▸ **INPUT DATA**
====

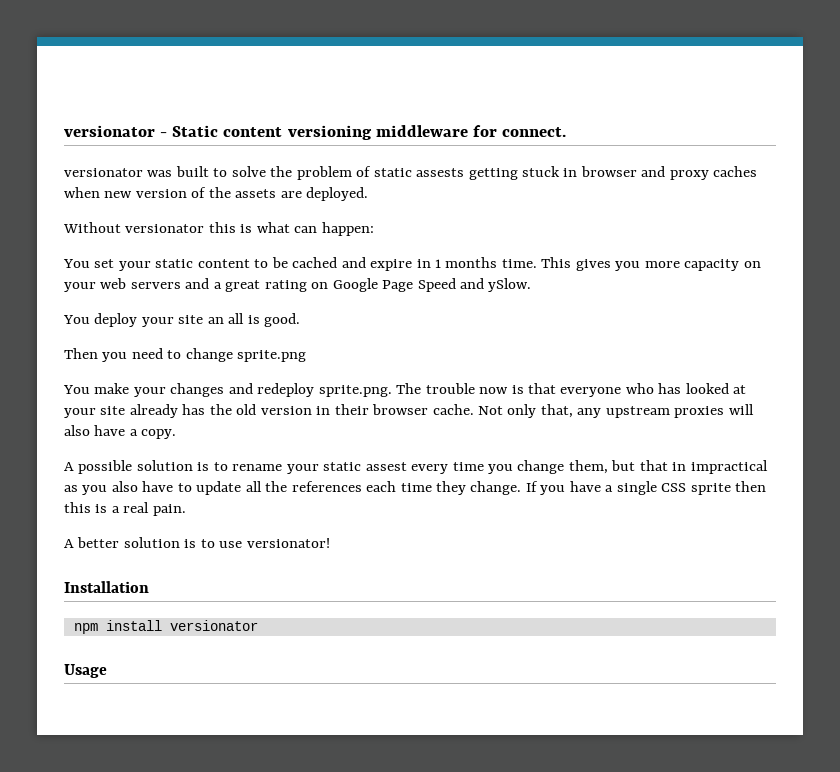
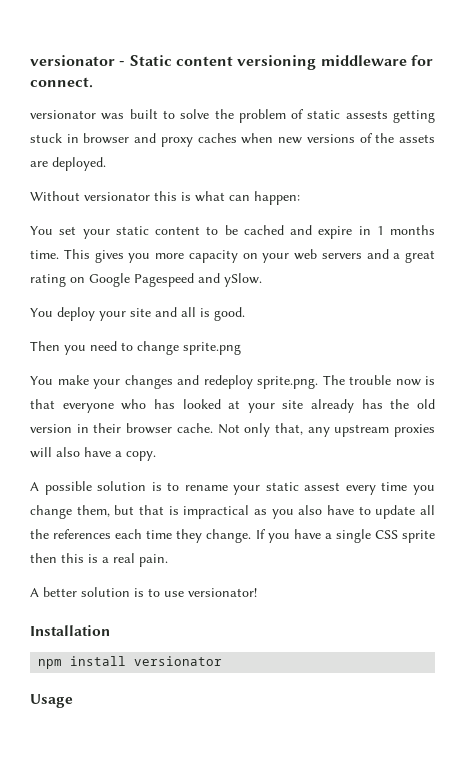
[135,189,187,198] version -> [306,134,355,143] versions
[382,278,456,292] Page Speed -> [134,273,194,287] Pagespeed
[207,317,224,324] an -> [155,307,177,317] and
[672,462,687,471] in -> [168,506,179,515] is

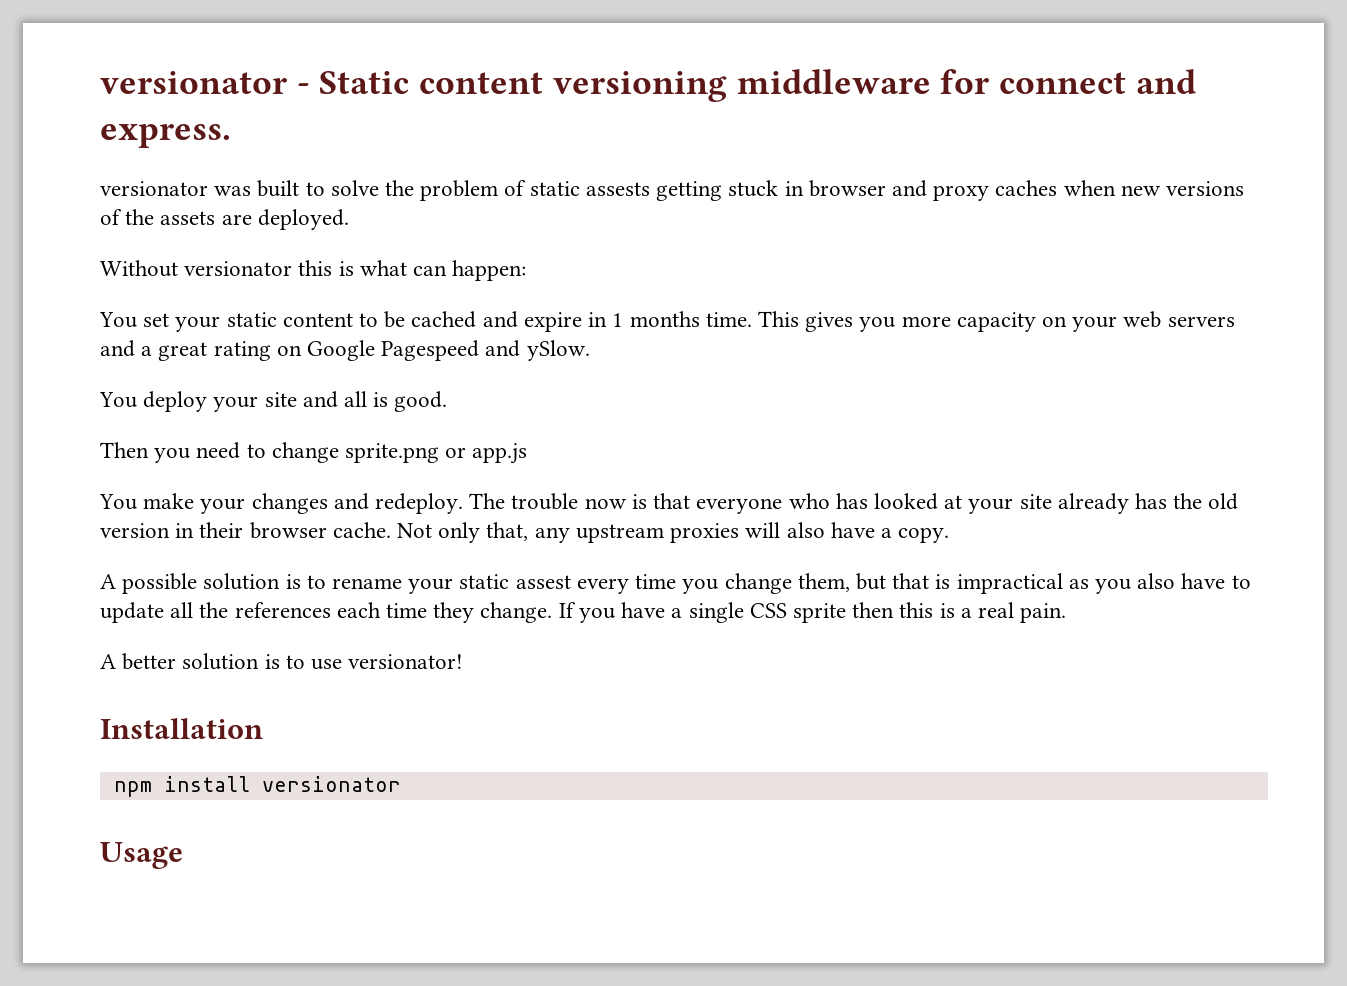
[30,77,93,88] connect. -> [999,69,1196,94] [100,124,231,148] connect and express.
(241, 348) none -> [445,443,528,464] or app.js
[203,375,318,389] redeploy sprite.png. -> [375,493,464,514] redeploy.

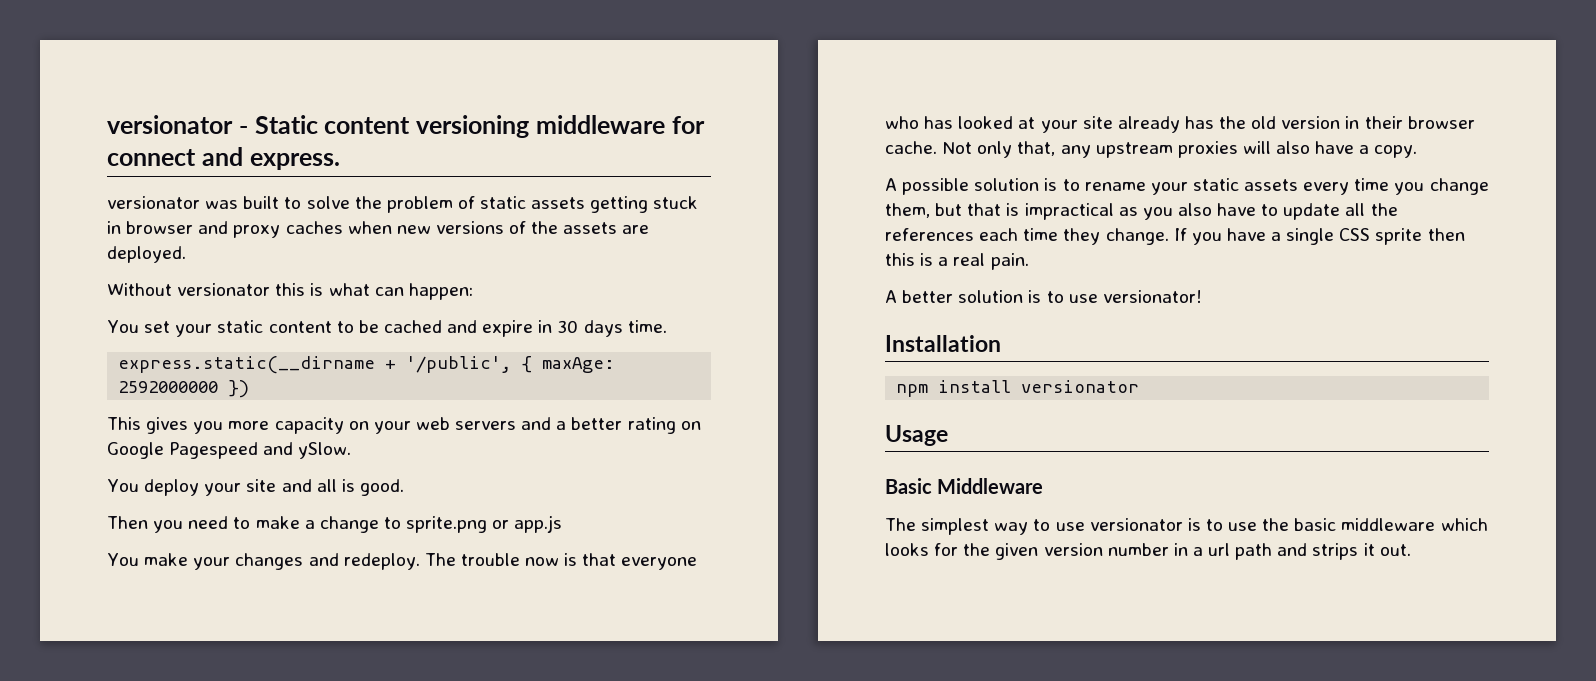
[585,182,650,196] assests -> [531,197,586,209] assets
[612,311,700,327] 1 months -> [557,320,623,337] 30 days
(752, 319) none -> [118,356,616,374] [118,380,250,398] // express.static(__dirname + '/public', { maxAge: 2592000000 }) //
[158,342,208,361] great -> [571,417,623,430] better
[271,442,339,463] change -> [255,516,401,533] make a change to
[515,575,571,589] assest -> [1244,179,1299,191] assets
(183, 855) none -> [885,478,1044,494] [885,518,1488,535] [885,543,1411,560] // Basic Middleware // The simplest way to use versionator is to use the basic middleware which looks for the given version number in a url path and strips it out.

====

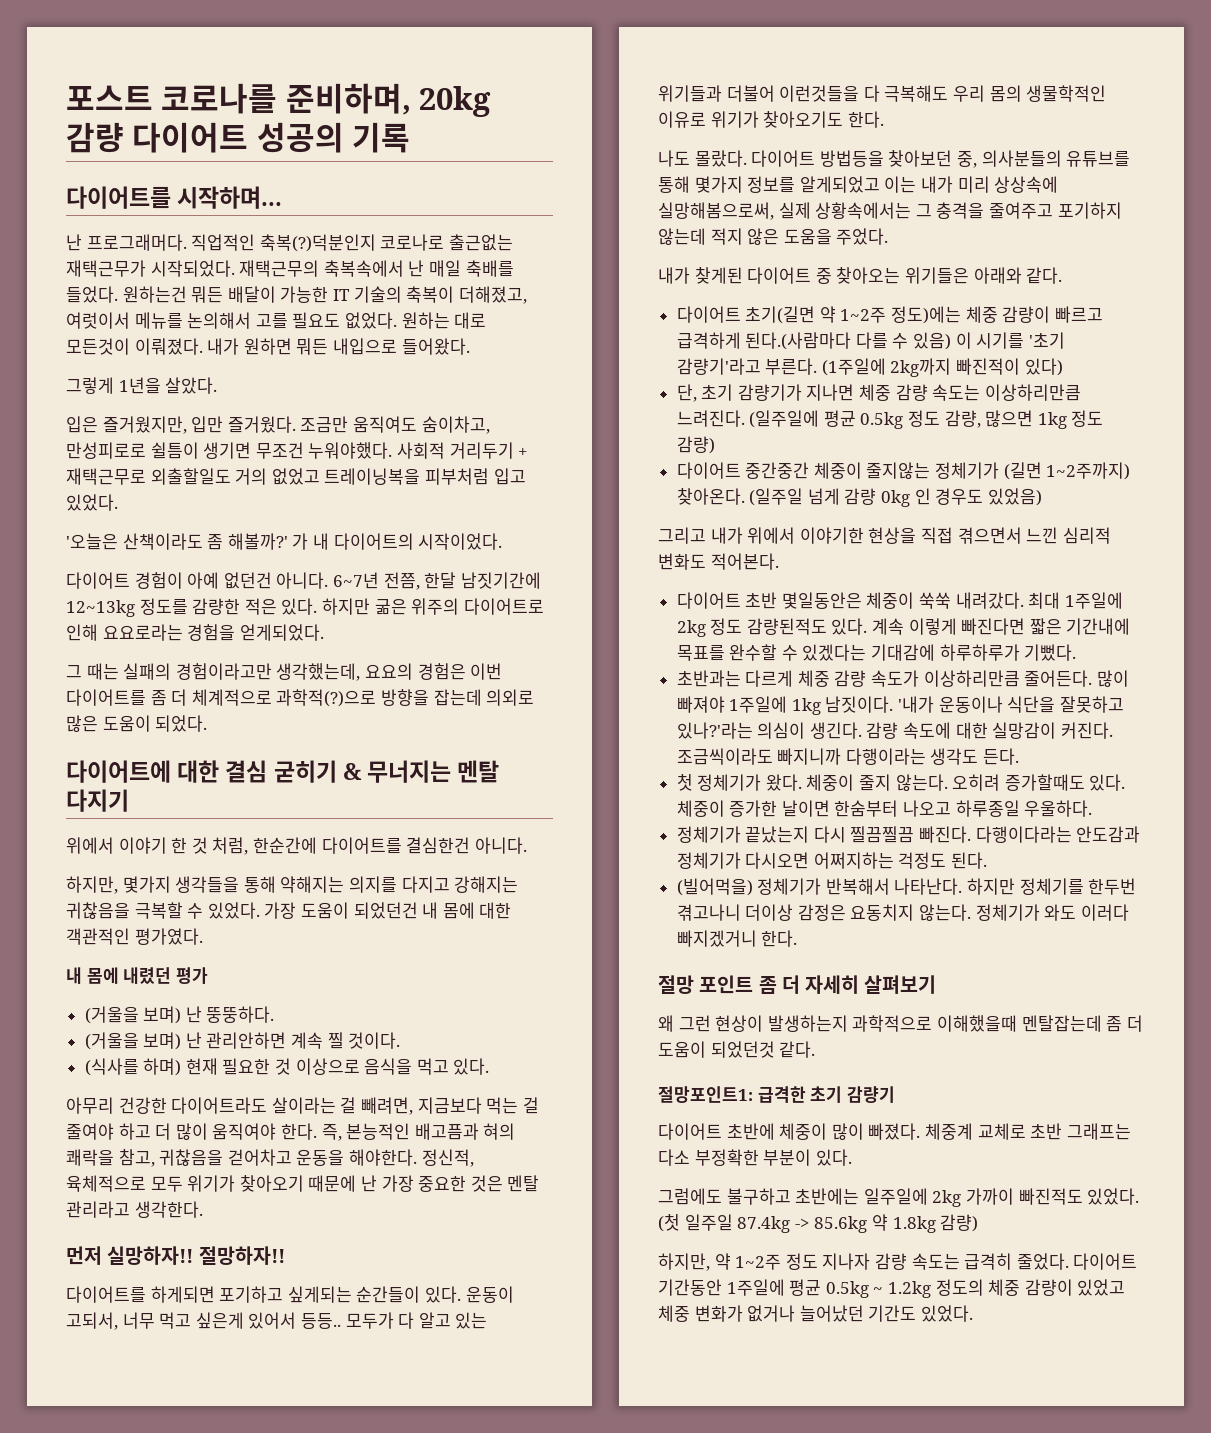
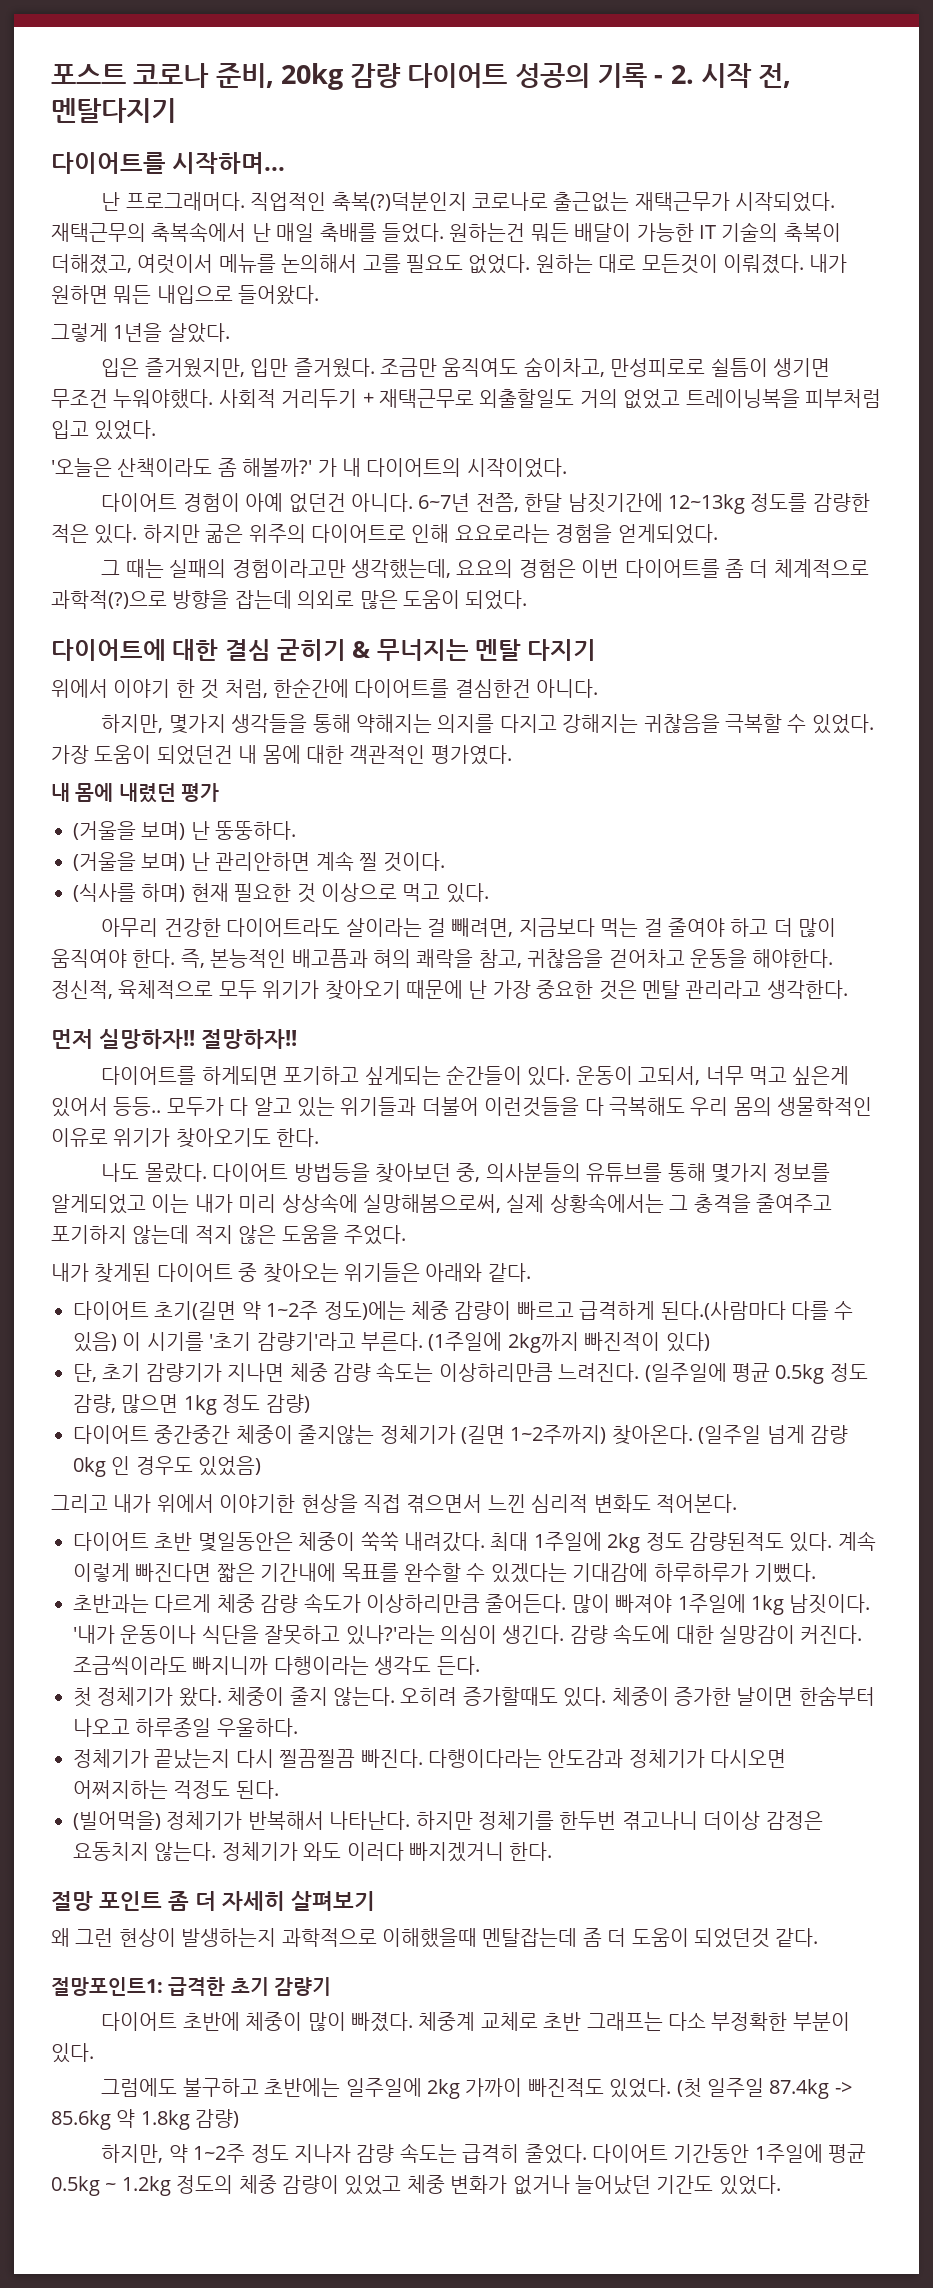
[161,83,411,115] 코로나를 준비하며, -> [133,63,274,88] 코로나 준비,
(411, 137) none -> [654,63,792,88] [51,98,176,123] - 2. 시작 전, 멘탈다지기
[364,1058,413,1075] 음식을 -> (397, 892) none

====

▸ **WORK ITEM**
The lines needed are those in the data above that hold the string "express"; copy each of them.

▸ **REPLY TO THE EXERCISE**
[30,77,93,88] connect. -> [999,69,1196,94] [100,124,231,148] connect and express.
(752, 319) none -> [118,356,616,374] [118,380,250,398] // express.static(__dirname + '/public', { maxAge: 2592000000 }) //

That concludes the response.